Poster Thu, Jul 9, 2026 • 2:30 PM – 4:15 PM KST Coex: HALL A

Reward Shaping Control Variates for Off-Policy Evaluation Under Sparse Rewards

Ritam Majumdar ⋅ Finale Doshi-Velez ⋅ Sonali Parbhoo

Abstract

Off-policy evaluation (OPE) is essential for deploying reinforcement learning in safety-critical settings, yet existing estimators such as importance sampling and doubly robust (DR) often exhibit prohibitively high variance when rewards are sparse. In this work, we introduce Reward-Shaping Control Variates, a new family of unbiased estimators that leverage potential-based reward shaping to construct additional zero-mean control variates.
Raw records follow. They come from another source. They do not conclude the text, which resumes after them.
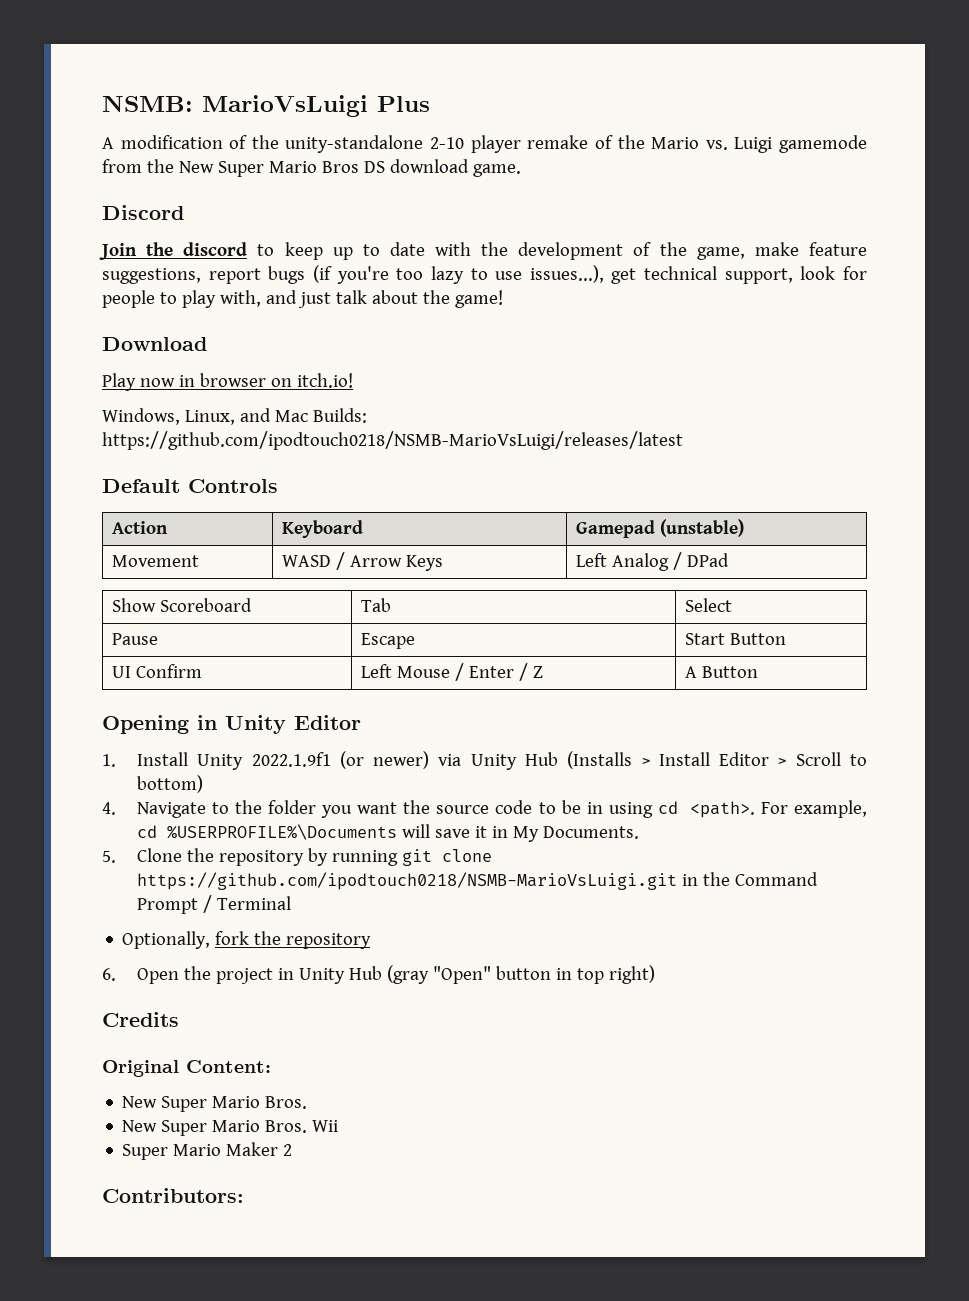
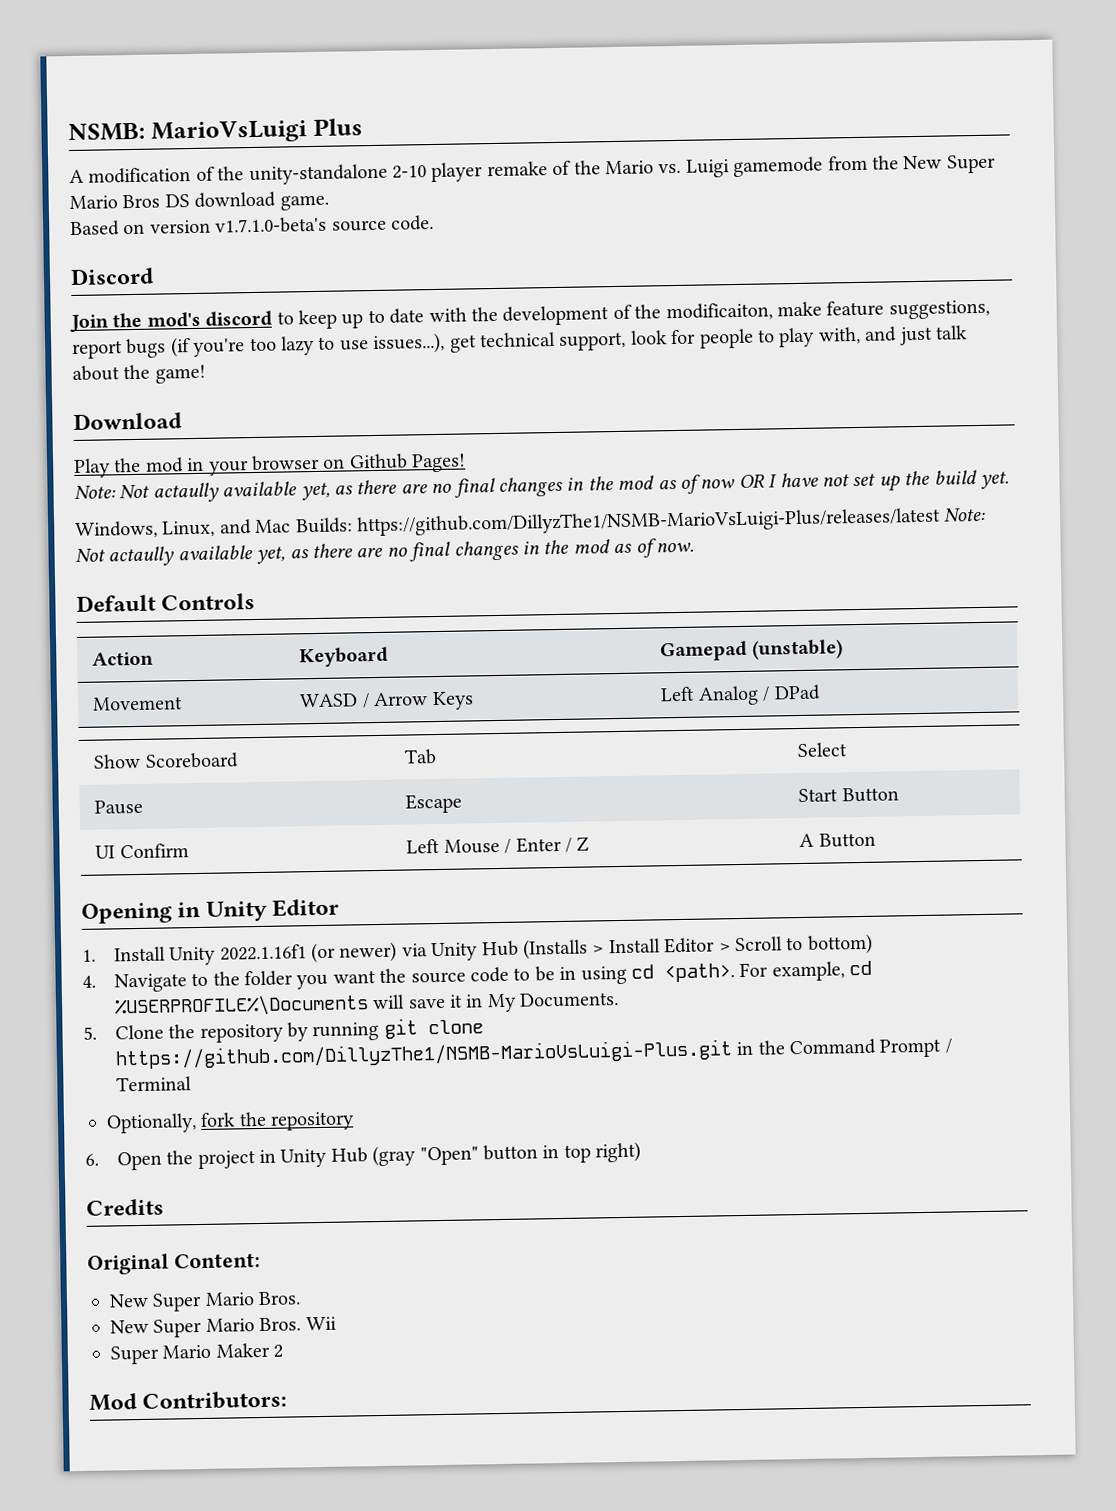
(521, 170) none -> [70,214,434,237] // Based on version v1.7.1.0-beta's source code.
(174, 249) none -> [146,311,201,328] mod's
[696,247,745,260] game, -> [665,302,773,322] modificaiton,
[139,373,353,388] now in browser on itch.io! -> [114,453,467,476] [74,470,1009,503] the mod in your browser on Github Pages! // Note: Not actaully available yet, as there are no final changes in the mod as of now OR I have not set up the build yet.
[102,431,683,450] https://github.com/ipodtouch0218/NSMB-MarioVsLuigi/releases/latest -> [357,507,987,537] [75,538,694,567] https://github.com/DillyzThe1/NSMB-MarioVsLuigi-Plus/releases/latest Note: Not actaully available yet, as there are no final changes in the mod as of now.
[251,752,331,767] 2022.1.9f1 -> [219,944,307,961] 2022.1.16f1
[136,872,677,890] https://github.com/ipodtouch0218/NSMB-MarioVsLuigi.git -> [114,1039,733,1070] https://github.com/DillyzThe1/NSMB-MarioVsLuigi-Plus.git
(293, 1150) none -> [89,1393,137,1411] Mod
We prove that shaped estimators always yields valid variance reduction, and that combining shaping-based and Q-based control variates strictly expands the variance-reduction subspace beyond DR and its minimax variant MRDR. Empirically, we provide a systematic regime map across synthetic chains, a cancer simulator, 5 single-stock and 1 multi-stock DOW-30 trading environments and an ICU-sepsis benchmark showing that shaping-based OPE consistently outperforms DR in sparse-reward settings, while a hybrid estimator achieves state-of-the-art performance across sparse, noisy, and misspecified environments. Our results highlight reward shaping as a powerful and interpretable tool for robust OPE, offering both theoretical guarantees and practical improvements in domains where standard estimators fail.